她也未推拒,以免让盛喜为难,不好交差,便盖上盒盖,淡淡道:“既得他这般说了,明日一道带回去吧。”

往后再有东西入公库,她再悄悄添补旁的便是。

那厢,书砚手脚极快,不消一个时辰,便将她明日归宁要用到的物什都悉数准备好了。其实也没多少,毕竟她也不留宿,稍晚些时候便回来。

是夜,也不知是不是因着心下激动,洛栖鸾并未睡好,再加之璟儿夜醒得频,她零零总总加起来,恐也就睡了两个时辰。

可即便如此,她仍精神得很,才至卯时,便起了身,抱着自乳娘那儿喝完乳水又拍了嗝的璟儿,来回踱步,直至将他哄睡了交给乳娘,方才更衣梳妆。

及至申时前后,她坐上小轿,一路往宫门的方向而去。

天连着阴沉了几日,今儿却难得是个好天气,阳光透过云层洒下,给大地披上了一层金色的光辉。穿过宫门时,洛栖鸾忍不住掀帘往外望,小轿穿过冗长门洞的一瞬,光自灰蒙蒙的云层中破开,透过轿窗洒落在她的手背和半张脸上。

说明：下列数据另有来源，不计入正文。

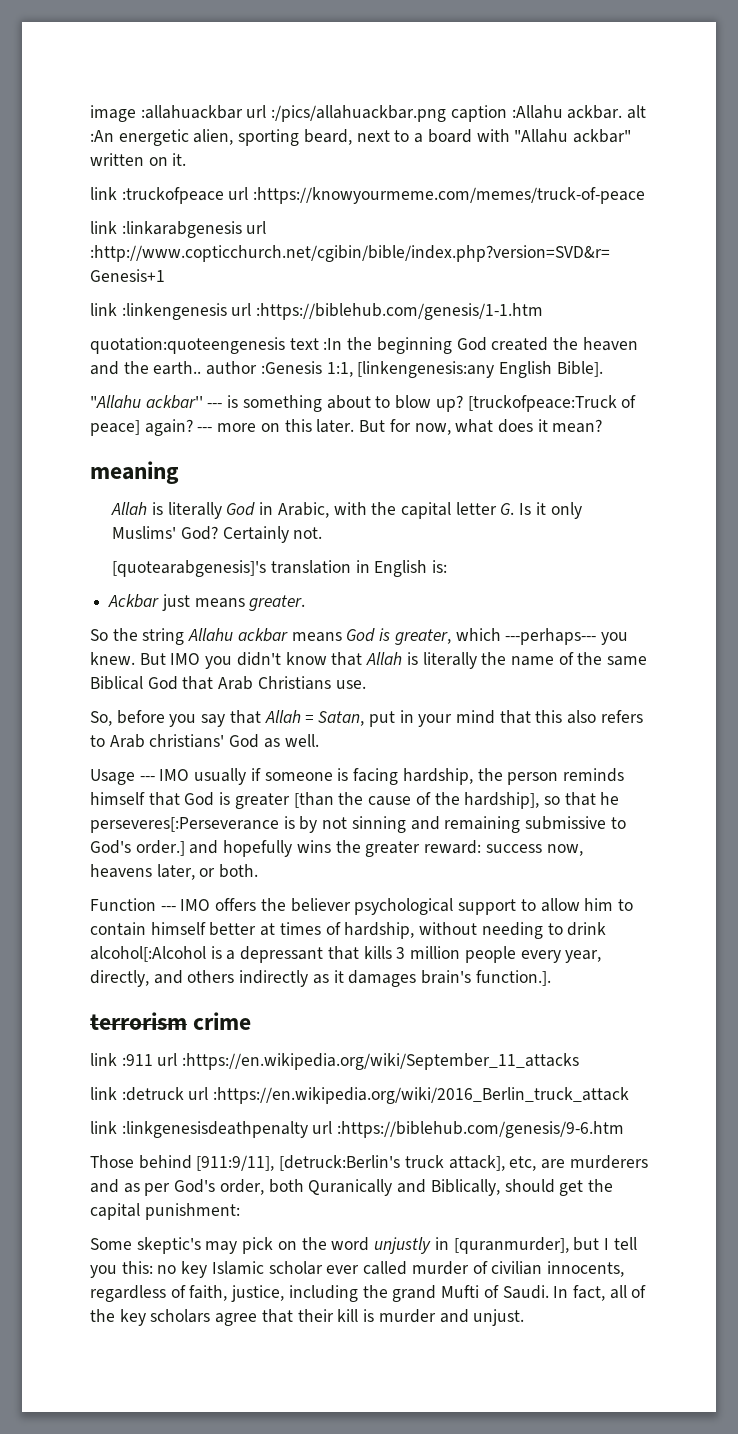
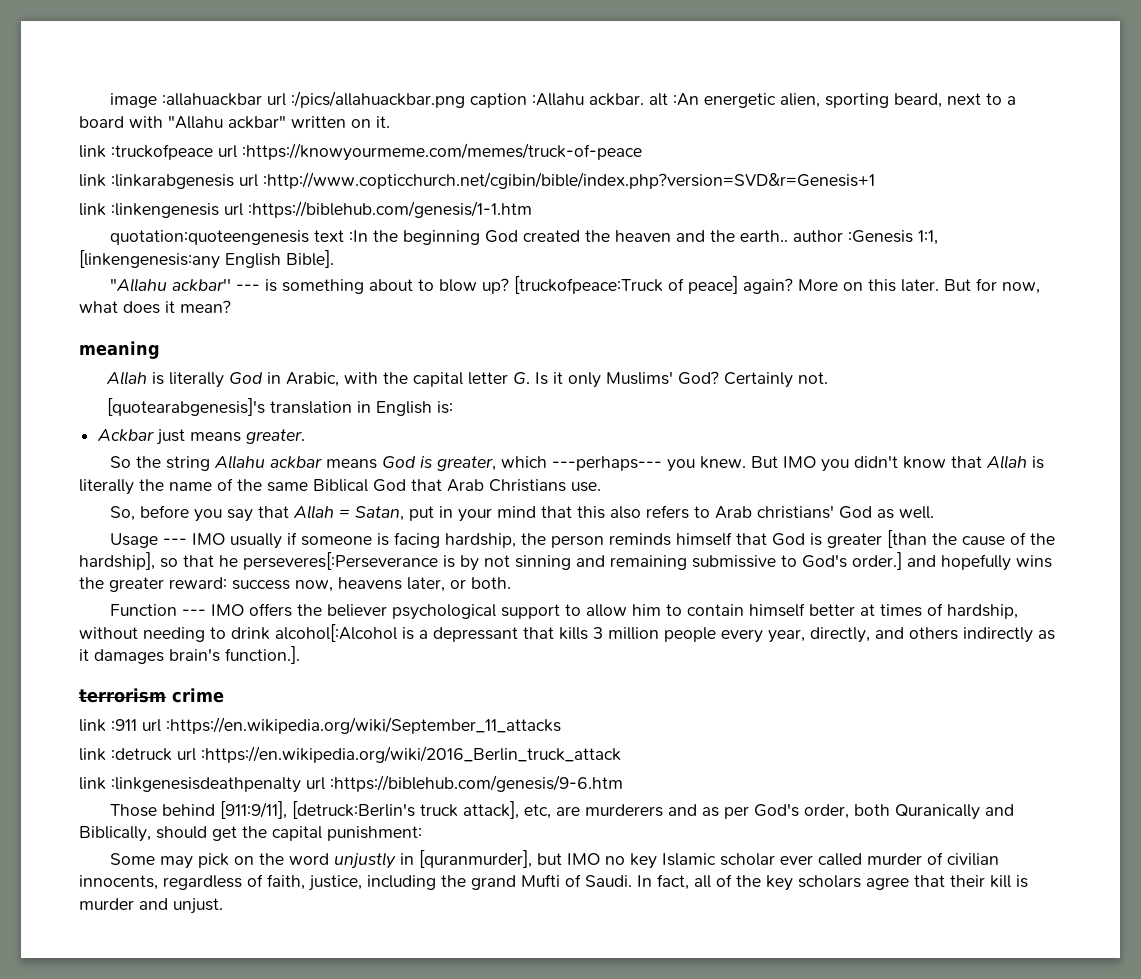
- --- more on this later.
+ More on this later.
- Some skeptic's may pick on the word unjustly in [quranmurder], but I tell you this: no key Islamic scholar ever called murder of civilian innocents, regardless of faith, justice, including the grand Mufti of Saudi.
+ Some may pick on the word unjustly in [quranmurder], but IMO no key Islamic scholar ever called murder of civilian innocents, regardless of faith, justice, including the grand Mufti of Saudi.

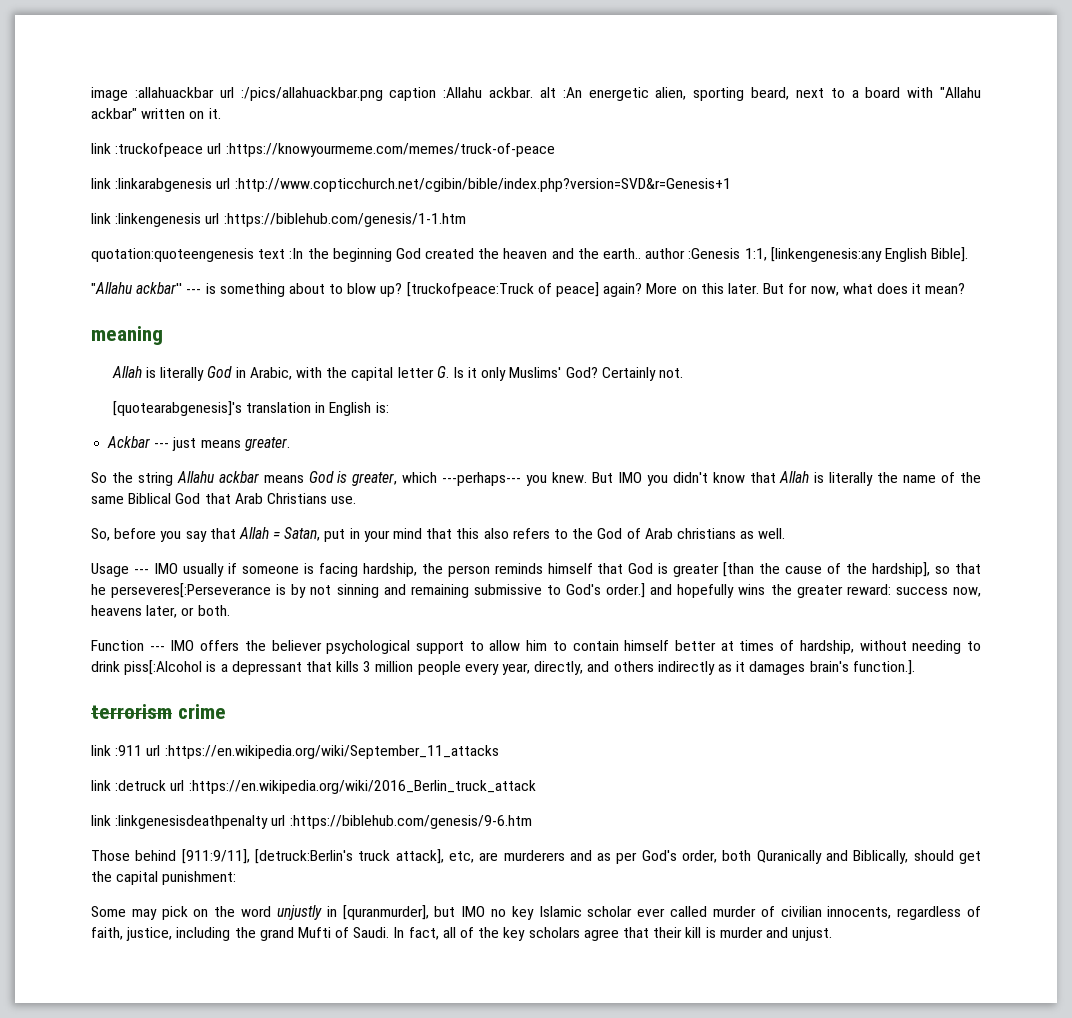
- Ackbar just means greater.
+ Ackbar --- just means greater.
- So, before you say that Allah = Satan, put in your mind that this also refers to Arab christians' God as well.
+ So, before you say that Allah = Satan, put in your mind that this also refers to the God of Arab christians as well.
- Function --- IMO offers the believer psychological support to allow him to contain himself better at times of hardship, without needing to drink alcohol[:Alcohol is a depressant that kills 3 million people every year, directly, and others indirectly as it damages brain's function.].
+ Function --- IMO offers the believer psychological support to allow him to contain himself better at times of hardship, without needing to drink piss[:Alcohol is a depressant that kills 3 million people every year, directly, and others indirectly as it damages brain's function.].

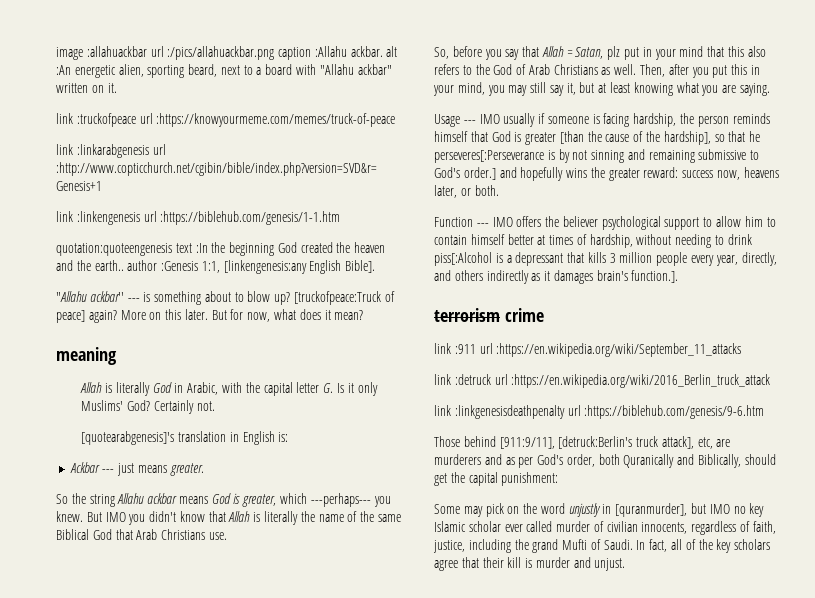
- So, before you say that Allah = Satan, put in your mind that this also refers to the God of Arab christians as well.
+ So, before you say that Allah = Satan, plz put in your mind that this also refers to the God of Arab Christians as well. Then, after you put this in your mind, you may still say it, but at least knowing what you are saying.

她不由得眯起眼,神情有一瞬间的恍惚,仿佛置身于梦境之中。

前世十几年,洛栖鸾一年里也能因着各种事由出宫几回,故而倒也不至于因着离开这个偌大的牢笼而欣喜万分,毕竟她只是暂离,而并非解脱。

可这一回不同。

小轿在宫门外落停,书砚书墨将洛栖鸾扶下来,坐上回府的马车。

洛栖鸾坐在马车里,听着车轱辘转动的声响,心若擂鼓,似乎随时会跳出来,不禁紧张地攥紧了搁在膝上的手炉。

心里只盼着快些,再快些,仿佛每一刻都在与时间赛跑。

然也不知过了多久,随着外头的一声“吁”,马车逐渐慢了下来,洛栖鸾的心却随之停了一拍。